Laut einem Bericht der "Schweriner Volkszeitung" sind von 848 Gemeinden im nordöstlichen Bundesland noch 290 Dörfer komplett von der DSL-Versorgung abgeschnitten.

Dies hat auch drastische Auswirkungen auf den Wirtschaftsstandort Mecklenburg-Vorpommern. Unternehmen sind zum Umzug gezwungen oder suchen sich direkt Standorte mit schneller Internetanbindung.


Breitbandleitungen zu weit von Hausanschlüssen entfernt

Zu Beginn der Neunziger Jahre hatte die Deutsche Telekom mit millionenschweren Investitionen Glasfaserleitungen in dem ostdeutschen Bundesland verlegt. Für DSL-Verbindungen sind diese Kabel jedoch nicht geeignet, denn die Verbindungen zwischen den einzelnen Netzknoten und den Kundenanschlüssen sind im Flächenstaat Mecklenburg-Vorpommern sehr lang. Um die Haushalte direkt mit schnelleren Leitungen zu versorgen, sind erhebliche Zusatzinvestitionen nötig. Laut "Schweriner Volkszeitung" erklärte ein Telekom-Sprecher, dass die Frage der Wirtschaftlichkeit beim weiteren Netzausbau immer mit betrachtet werden muss.
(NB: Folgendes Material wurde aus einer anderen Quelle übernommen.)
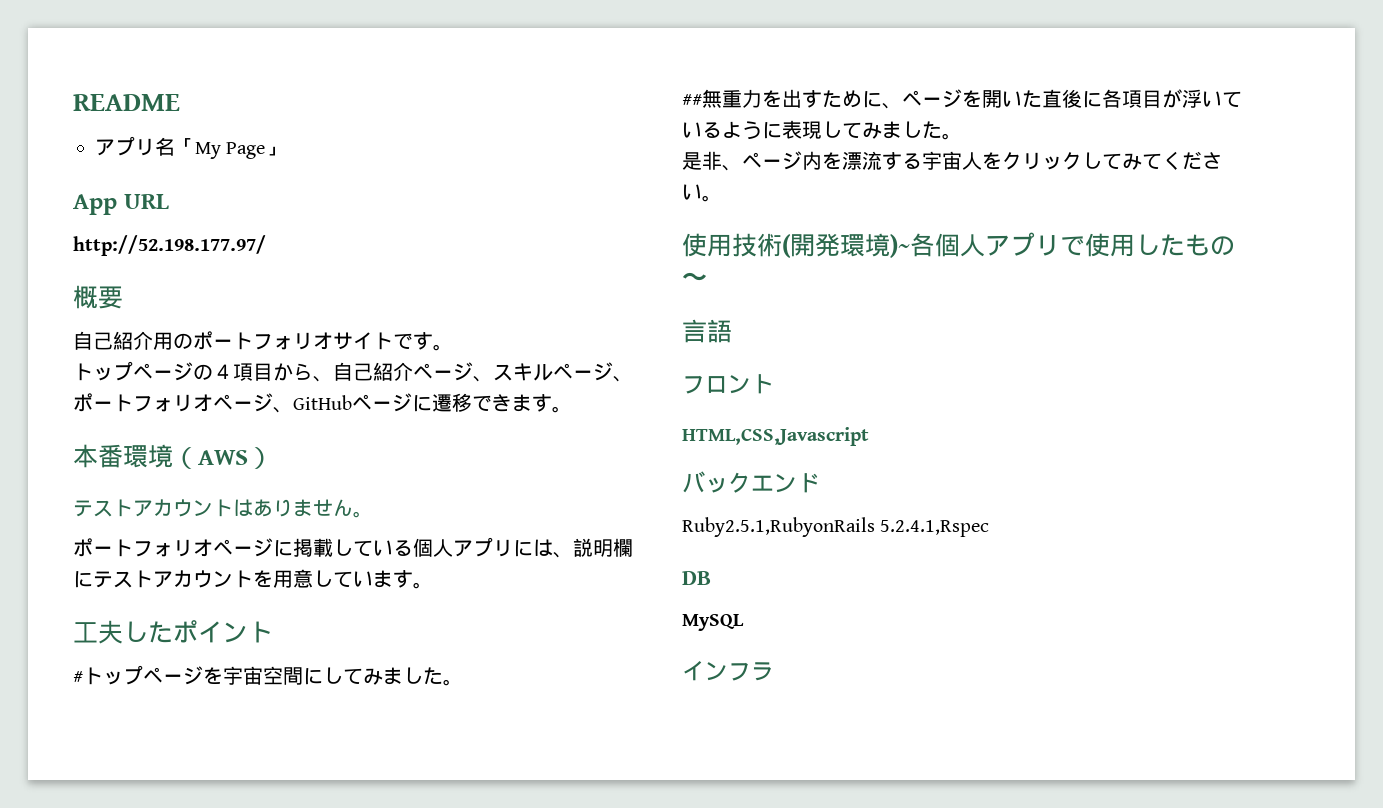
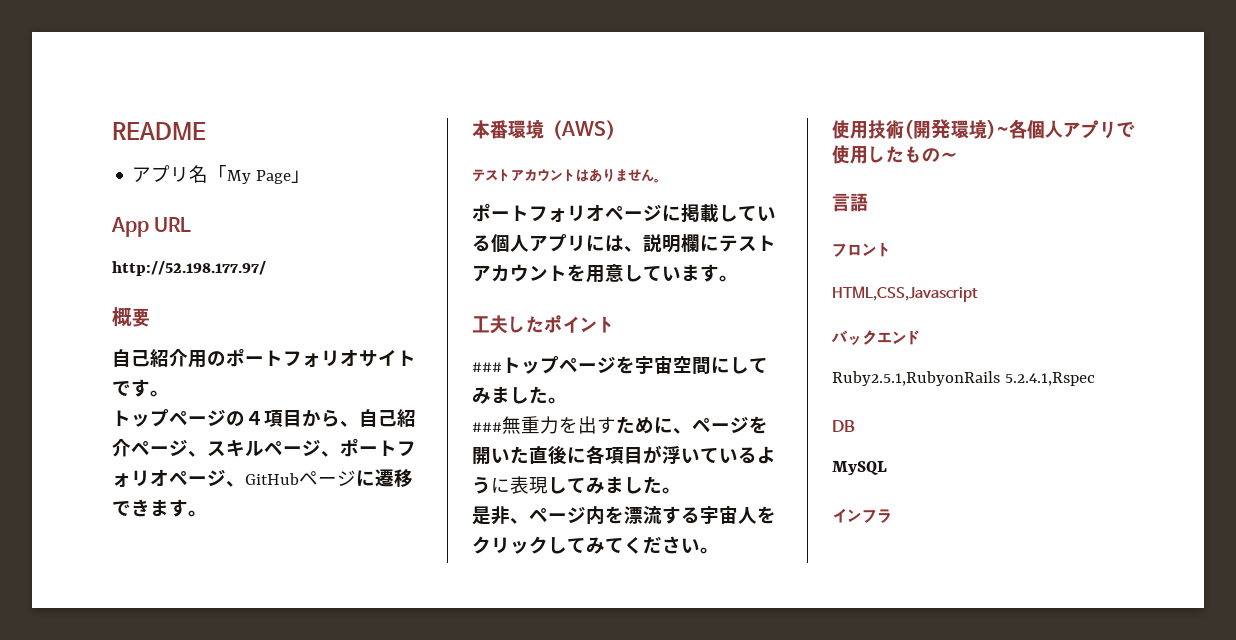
[73,671,83,683] # -> [472,362,502,372] ###
[682,94,702,106] ## -> [472,422,502,432] ###

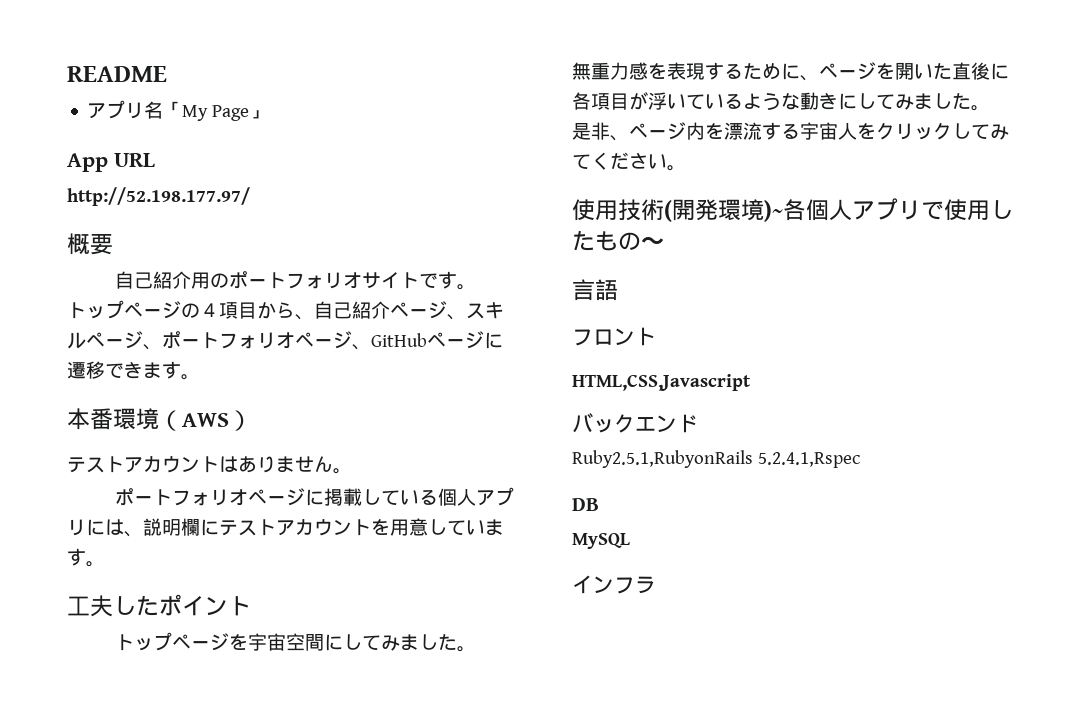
[472,362,502,372] ### -> (251, 606) none
[472,416,616,434] ###無重力を出す -> [572,62,743,80] 無重力感を表現する
[491,476,548,494] に表現 -> [781,92,857,110] な動きに

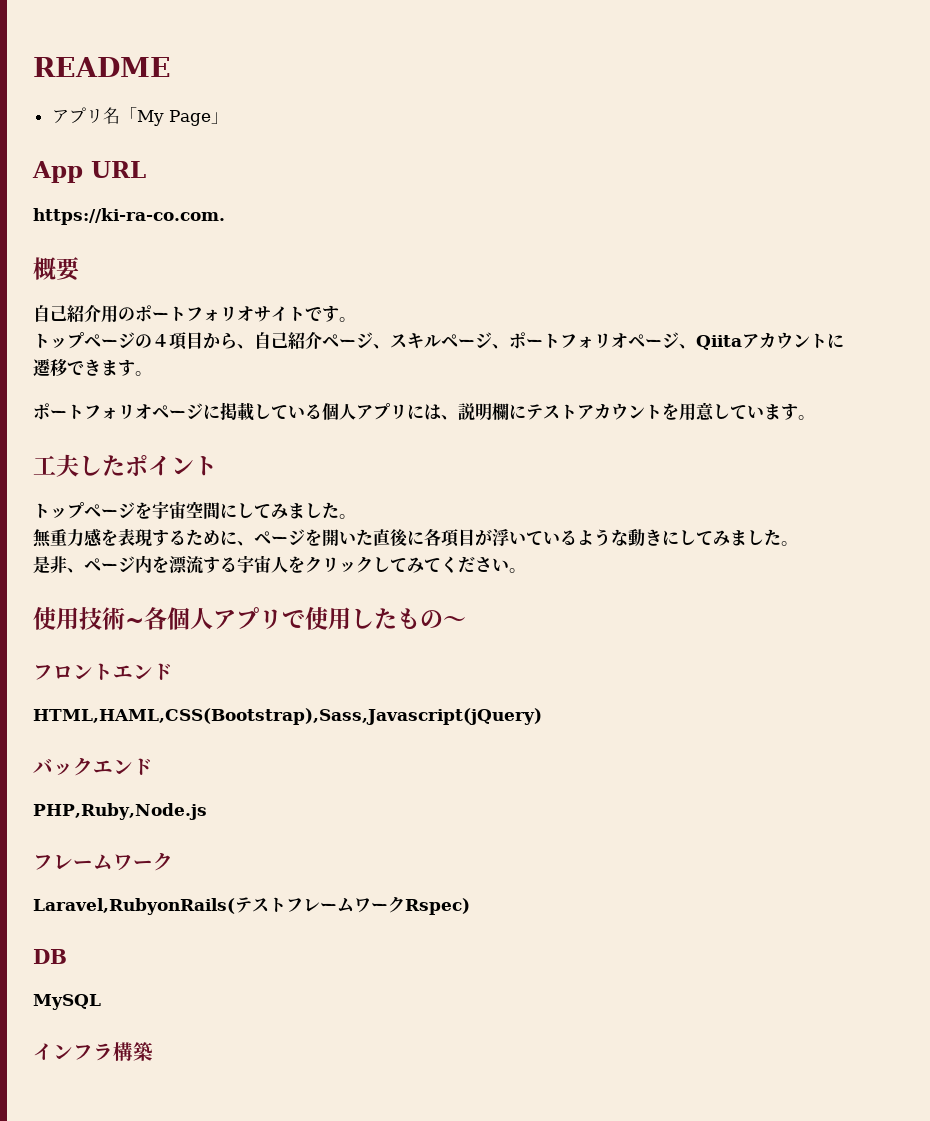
[67,187,250,206] http://52.198.177.97/ -> [33,208,225,225] https://ki-ra-co.com.
[371,331,484,349] GitHubページ -> [696,332,827,350] Qiitaアカウント
[67,408,252,431] [67,456,352,474] // 本番環境（AWS） // テストアカウントはありません。 -> (152, 373) none
[664,199,783,222] (開発環境)~ -> [125,617,144,627] ~
[572,279,618,301] // 言語 -> (466, 621) none
[572,374,751,391] // HTML,CSS,Javascript -> [113,663,173,680] [33,708,542,725] エンド // HTML,HAML,CSS(Bootstrap),Sass,Javascript(jQuery)
[572,450,860,468] Ruby2.5.1,RubyonRails 5.2.4.1,Rspec -> [33,803,207,820] [33,852,173,871] [33,896,470,915] PHP,Ruby,Node.js // フレームワーク // Laravel,RubyonRails(テストフレームワークRspec)
(656, 585) none -> [113,1042,153,1061] 構築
Land fördert Netzausbau mit jährlich 1,3 Millionen Euro

Fördermittel des Landes sollen nun neuen Schwung in den Breitbandausbau bringen. Das Landwirtschaftsministerium stellt im Rahmen der Initiative "Breitband auf dem Land" jährlich 1,3 Millionen Euro für die betroffenen Dörfer zur Verfügung. Kann ein Anbieter den Ausbau nicht wirtschaftlich ausführen, so hilft das Land mit Fördermitteln aus, die Gemeinde muß allerdings ihrerseits ebenfalls Geld in die Hand nehmen und einen Eigenanteil in Höhe von 10.000 bis 30.000 Euro beisteuern.

Hoffnung auf eine schnelle Breitband-Zukunft können sich schon im nächsten Jahr die Einwohner von neun kleinen Gemeinden aus den Kreisen Bad Doberan, Güstrow, Ludwigslust, Rügen und dem Müntzkreis machen. Anfang 2009 werden diese Kommunen die notwendigen Verträge unterzeichnen, Planungen für weitere 60 Gemeinden sind in Vorbereitung. Die Förderinitiative läuft vorerst bis 2010.